### Instructions for the task
Each line of the listing that contains "online" should be found and copied.
(Beginning of Given data)
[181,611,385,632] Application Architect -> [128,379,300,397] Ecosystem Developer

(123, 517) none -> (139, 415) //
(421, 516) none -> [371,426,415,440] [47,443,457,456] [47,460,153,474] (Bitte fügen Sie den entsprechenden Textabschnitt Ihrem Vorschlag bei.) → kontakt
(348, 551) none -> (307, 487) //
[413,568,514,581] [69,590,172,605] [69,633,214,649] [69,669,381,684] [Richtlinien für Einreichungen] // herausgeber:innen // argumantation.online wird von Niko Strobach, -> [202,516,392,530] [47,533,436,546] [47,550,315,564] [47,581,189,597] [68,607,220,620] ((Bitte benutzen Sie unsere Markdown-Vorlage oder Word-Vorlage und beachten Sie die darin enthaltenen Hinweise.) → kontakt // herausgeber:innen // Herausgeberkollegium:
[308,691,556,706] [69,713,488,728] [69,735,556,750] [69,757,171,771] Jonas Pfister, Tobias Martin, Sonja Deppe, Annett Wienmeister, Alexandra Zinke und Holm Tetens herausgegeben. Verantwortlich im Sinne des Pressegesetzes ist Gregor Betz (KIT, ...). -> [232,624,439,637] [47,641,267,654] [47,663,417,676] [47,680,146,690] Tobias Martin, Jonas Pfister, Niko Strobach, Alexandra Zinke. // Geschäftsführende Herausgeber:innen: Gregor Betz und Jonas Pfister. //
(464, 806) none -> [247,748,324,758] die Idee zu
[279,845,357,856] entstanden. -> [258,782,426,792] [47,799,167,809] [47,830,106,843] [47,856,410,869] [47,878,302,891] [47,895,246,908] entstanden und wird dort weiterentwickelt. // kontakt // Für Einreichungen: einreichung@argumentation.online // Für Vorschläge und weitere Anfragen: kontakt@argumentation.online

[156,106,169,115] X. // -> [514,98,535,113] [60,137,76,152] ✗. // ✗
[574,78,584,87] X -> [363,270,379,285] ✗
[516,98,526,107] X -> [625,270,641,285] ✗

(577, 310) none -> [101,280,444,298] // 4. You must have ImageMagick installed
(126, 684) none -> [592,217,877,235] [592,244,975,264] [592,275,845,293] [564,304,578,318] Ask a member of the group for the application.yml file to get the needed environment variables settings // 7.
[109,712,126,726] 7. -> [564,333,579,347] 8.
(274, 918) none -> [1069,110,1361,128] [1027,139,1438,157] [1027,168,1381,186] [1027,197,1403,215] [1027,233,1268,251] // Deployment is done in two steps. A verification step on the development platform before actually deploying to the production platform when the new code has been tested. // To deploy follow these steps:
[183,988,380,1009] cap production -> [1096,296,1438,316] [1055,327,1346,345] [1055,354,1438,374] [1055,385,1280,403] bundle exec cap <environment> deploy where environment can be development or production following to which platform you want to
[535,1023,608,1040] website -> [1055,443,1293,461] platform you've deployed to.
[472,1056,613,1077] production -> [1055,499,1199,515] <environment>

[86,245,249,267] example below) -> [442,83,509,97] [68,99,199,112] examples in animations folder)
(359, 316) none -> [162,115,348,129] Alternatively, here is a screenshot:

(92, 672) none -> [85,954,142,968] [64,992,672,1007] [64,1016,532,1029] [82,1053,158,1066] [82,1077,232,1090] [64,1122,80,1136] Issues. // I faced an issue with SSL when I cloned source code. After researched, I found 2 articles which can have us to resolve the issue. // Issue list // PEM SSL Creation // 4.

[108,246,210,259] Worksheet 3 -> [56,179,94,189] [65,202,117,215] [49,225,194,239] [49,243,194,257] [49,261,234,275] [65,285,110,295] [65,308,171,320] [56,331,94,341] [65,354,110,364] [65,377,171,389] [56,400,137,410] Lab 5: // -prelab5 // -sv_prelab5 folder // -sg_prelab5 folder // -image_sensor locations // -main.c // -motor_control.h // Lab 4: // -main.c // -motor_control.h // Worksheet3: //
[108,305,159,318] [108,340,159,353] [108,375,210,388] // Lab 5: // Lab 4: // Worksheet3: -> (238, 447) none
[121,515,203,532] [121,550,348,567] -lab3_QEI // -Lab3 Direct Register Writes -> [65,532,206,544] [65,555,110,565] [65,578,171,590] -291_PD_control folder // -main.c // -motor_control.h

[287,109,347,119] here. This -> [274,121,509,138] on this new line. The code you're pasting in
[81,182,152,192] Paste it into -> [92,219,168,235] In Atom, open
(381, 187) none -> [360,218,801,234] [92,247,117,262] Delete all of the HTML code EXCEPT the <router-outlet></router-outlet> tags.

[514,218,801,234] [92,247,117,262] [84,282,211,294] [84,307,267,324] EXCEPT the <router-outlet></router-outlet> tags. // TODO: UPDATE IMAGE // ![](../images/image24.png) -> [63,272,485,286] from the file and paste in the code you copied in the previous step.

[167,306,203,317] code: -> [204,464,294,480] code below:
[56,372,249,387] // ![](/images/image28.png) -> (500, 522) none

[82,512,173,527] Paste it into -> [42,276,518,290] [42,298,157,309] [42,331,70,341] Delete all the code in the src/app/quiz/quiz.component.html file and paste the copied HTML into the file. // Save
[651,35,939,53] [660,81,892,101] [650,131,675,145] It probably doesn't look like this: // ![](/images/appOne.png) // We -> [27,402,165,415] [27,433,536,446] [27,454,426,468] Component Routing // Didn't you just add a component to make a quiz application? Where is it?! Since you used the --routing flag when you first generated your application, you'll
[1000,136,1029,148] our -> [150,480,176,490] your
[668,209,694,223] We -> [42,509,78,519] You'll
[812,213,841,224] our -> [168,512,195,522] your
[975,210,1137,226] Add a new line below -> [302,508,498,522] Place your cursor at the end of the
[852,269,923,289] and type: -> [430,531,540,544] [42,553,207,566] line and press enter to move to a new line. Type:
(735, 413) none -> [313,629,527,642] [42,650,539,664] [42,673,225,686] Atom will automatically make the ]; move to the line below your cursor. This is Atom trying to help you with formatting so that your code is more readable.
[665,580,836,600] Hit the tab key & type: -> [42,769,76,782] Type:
(End of Given data)
### Answer below
[413,568,514,581] [69,590,172,605] [69,633,214,649] [69,669,381,684] [Richtlinien für Einreichungen] // herausgeber:innen // argumantation.online wird von Niko Strobach, -> [202,516,392,530] [47,533,436,546] [47,550,315,564] [47,581,189,597] [68,607,220,620] ((Bitte benutzen Sie unsere Markdown-Vorlage oder Word-Vorlage und beachten Sie die darin enthaltenen Hinweise.) → kontakt // herausgeber:innen // Herausgeberkollegium:
[279,845,357,856] entstanden. -> [258,782,426,792] [47,799,167,809] [47,830,106,843] [47,856,410,869] [47,878,302,891] [47,895,246,908] entstanden und wird dort weiterentwickelt. // kontakt // Für Einreichungen: einreichung@argumentation.online // Für Vorschläge und weitere Anfragen: kontakt@argumentation.online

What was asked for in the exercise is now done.